Note that expression (6) maps the key property (volatility or variance) of a diffusion process onto that of point processes^29,30,31 (the conditional intensities \(\lambda ^ \varepsilon (t)\)). This new angle of investigation is at the origin of our fundamental explanation of the excess volatility puzzle. As shown in Supplementary Information online, section 4, the presence of c(t) only affects the magnitudes of \(\sigma ^2_X(t)\) when measured through the \(\lambda ^\varepsilon\), and bias correction techniques are available. Importantly, c(t) does not impact a decomposition of the \(\lambda ^ \varepsilon\), which is crucial to determine endogenous factors in the intensities \(\lambda ^ \varepsilon\) as we do subsequently.

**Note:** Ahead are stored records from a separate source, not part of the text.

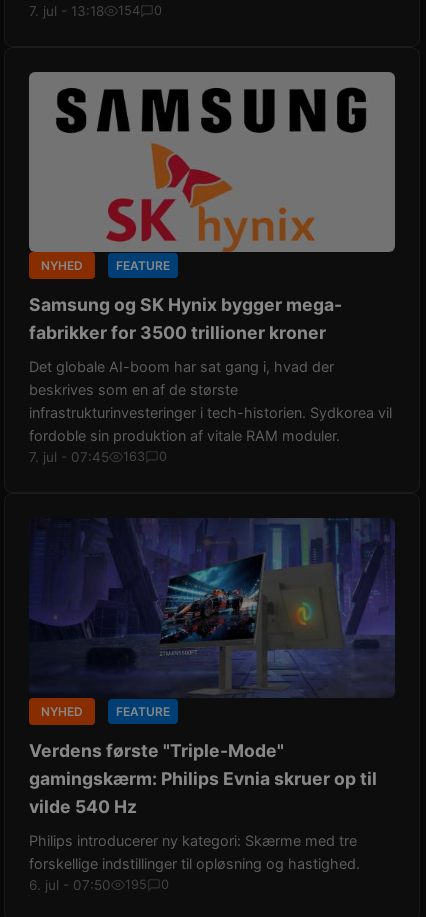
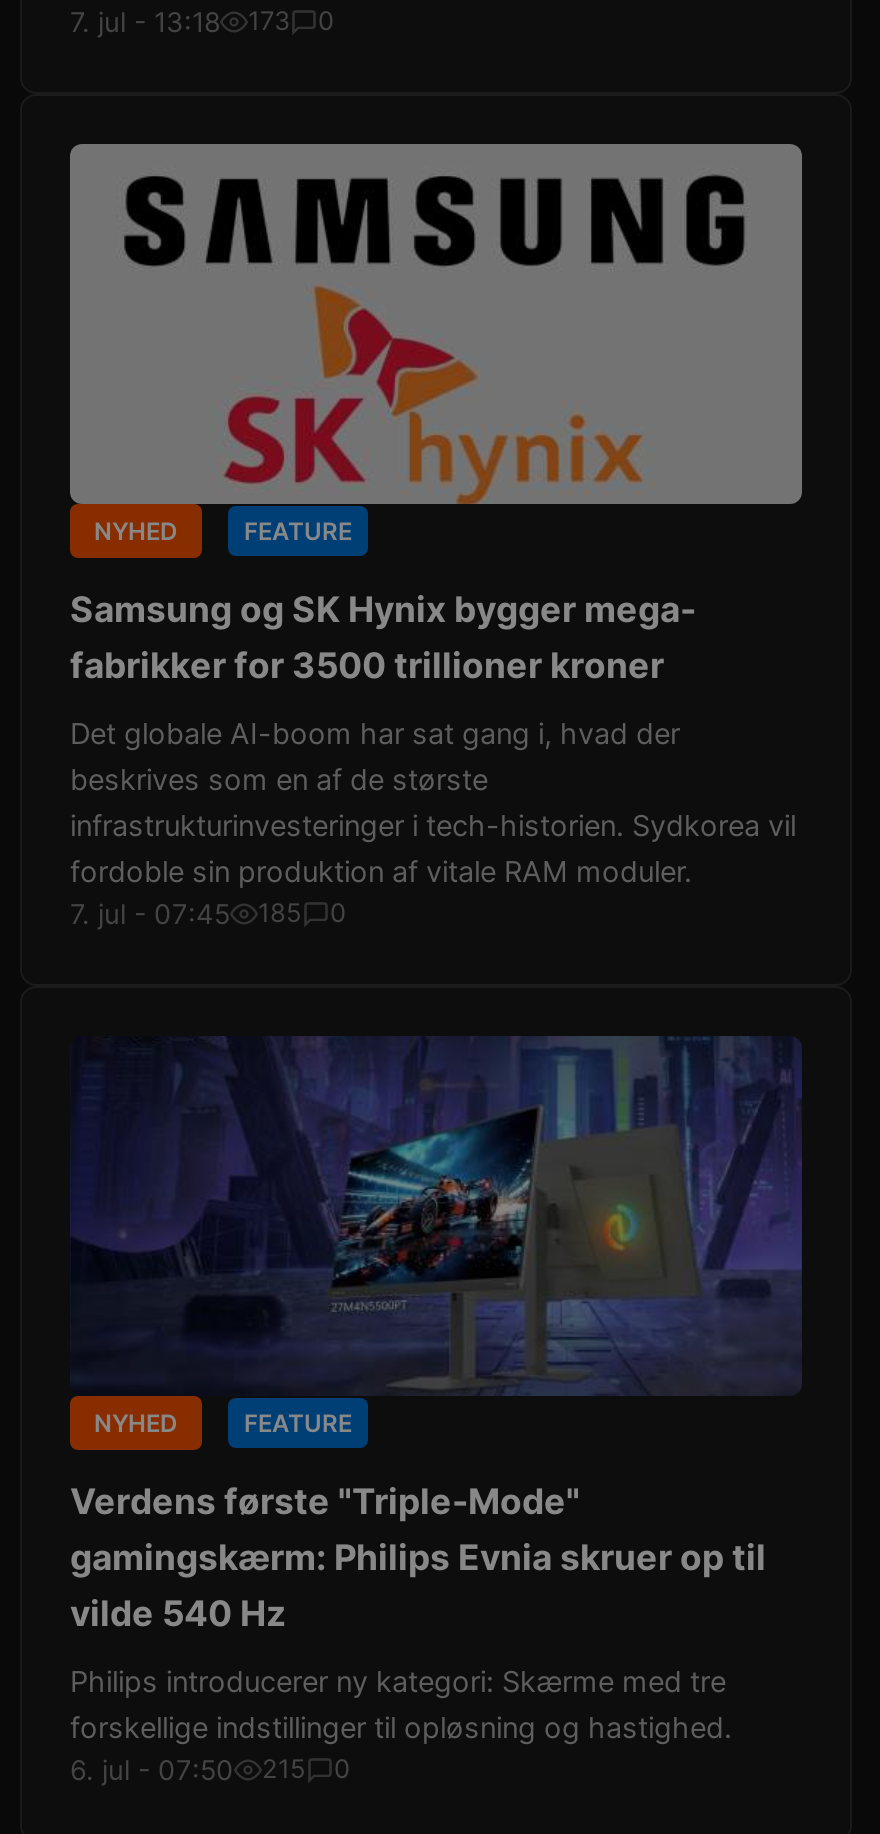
- 7. jul - 13:18 154 0
+ 7. jul - 13:18 173 0

- 7. jul - 07:45 163 0
+ 7. jul - 07:45 185 0

- 6. jul - 07:50 195 0
+ 6. jul - 07:50 215 0
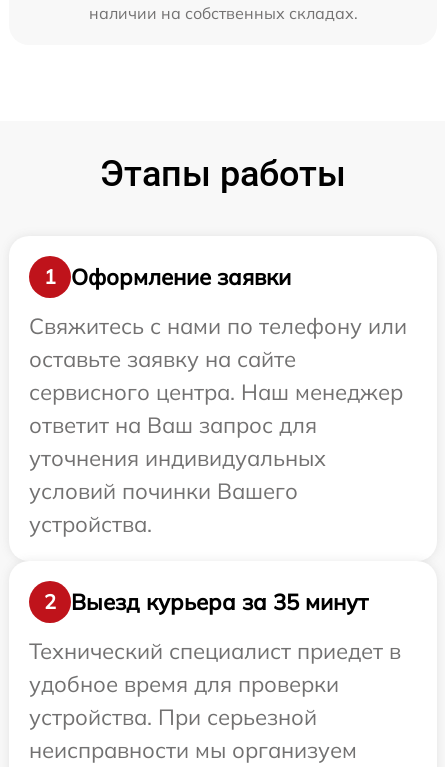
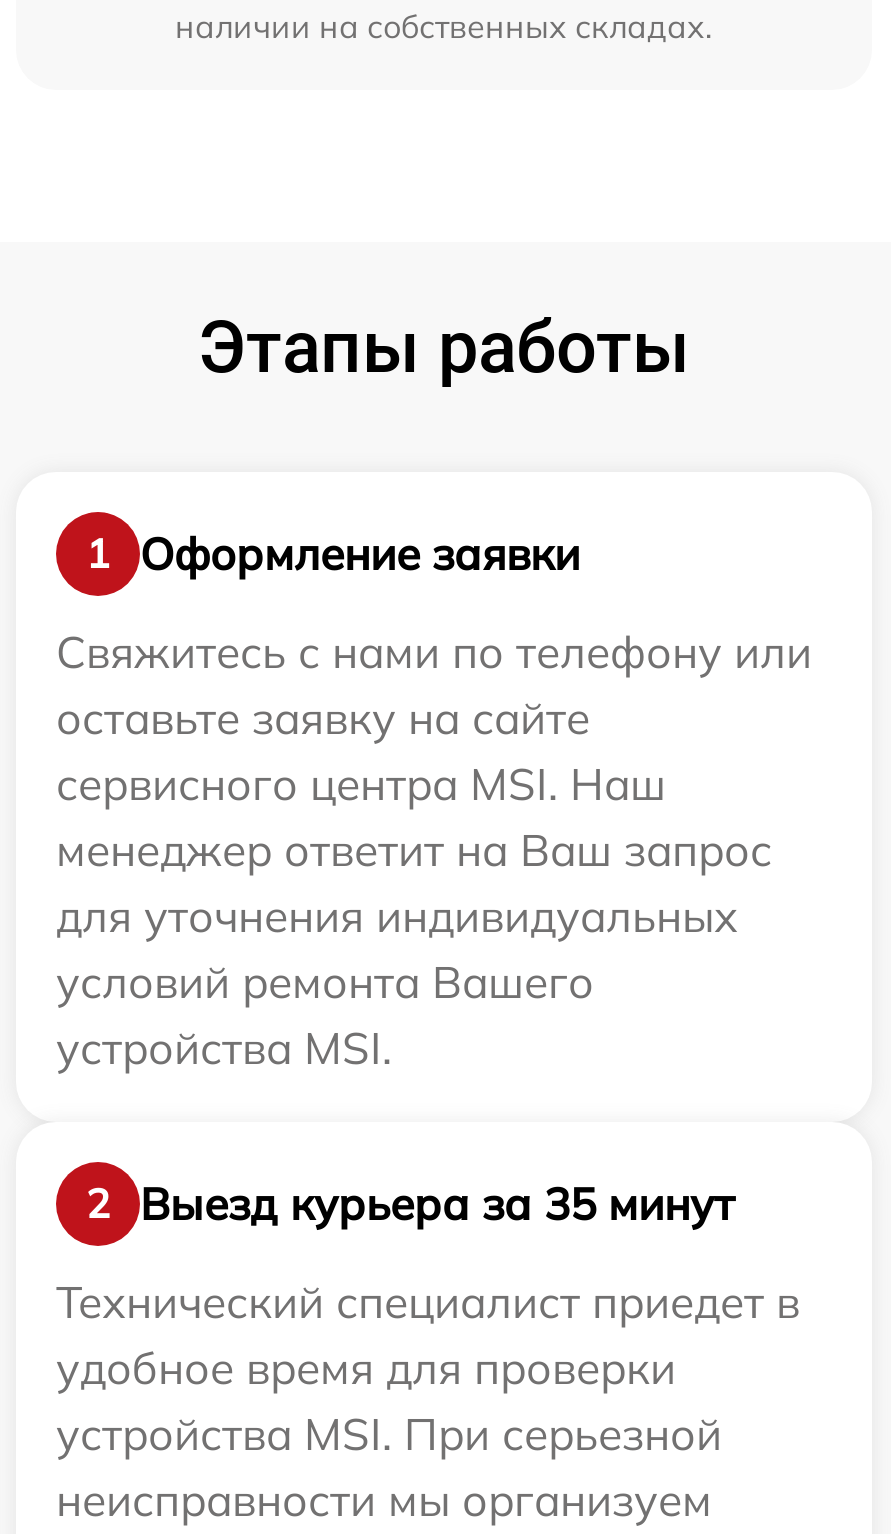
- сервисного центра. Наш менеджер
- ответит на Ваш запрос для
- уточнения индивидуальных
- условий починки Вашего
- устройства.
+ сервисного центра MSI. Наш
+ менеджер ответит на Ваш запрос
+ для уточнения индивидуальных
+ условий ремонта Вашего
+ устройства MSI.

- устройства. При серьезной
+ устройства MSI. При серьезной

Noise amplification from endogenous feedbacks

Being the primary measure of risk in modern finance, volatility dynamics are essential for applications ranging from asset pricing, portfolio construction, hedging and pricing of derivatives, as well as determining a firm’s exposure to a plethora of risk factors. The most salient and well-documented feature of volatility is its intermittency, or clustering, e.g. measured by its slowly decaying temporal dependence³². According to (6), clustering in the volatility process must manifest itself somehow from the intensity processes of the arrivals of price fluctuations. The fundamental question that arises is whether this activity clustering is a consequence of externally caused perturbations (“exogenous”/exo), or whether it is intrinsic to financial markets and driven by its network dynamics (“endogenous”/endo). It is a well-established finding in the high frequency finance literature that price fluctuations and trading activity are considerably self-excited, i.e. exhibit endogenous clustering^33,34,35,36. Not only do general price fluctuations appear to exhibit endogenous feedback, but also the arrival intensity of extreme price fluctuations^37,38, as characterized by \(\lambda ^ \varepsilon\) for \(\varepsilon\) very large. As such, a key characteristic of interactions on financial markets is that they amplify any noise induced by external processes through internal mechanisms that follow as reactions to observed price changes.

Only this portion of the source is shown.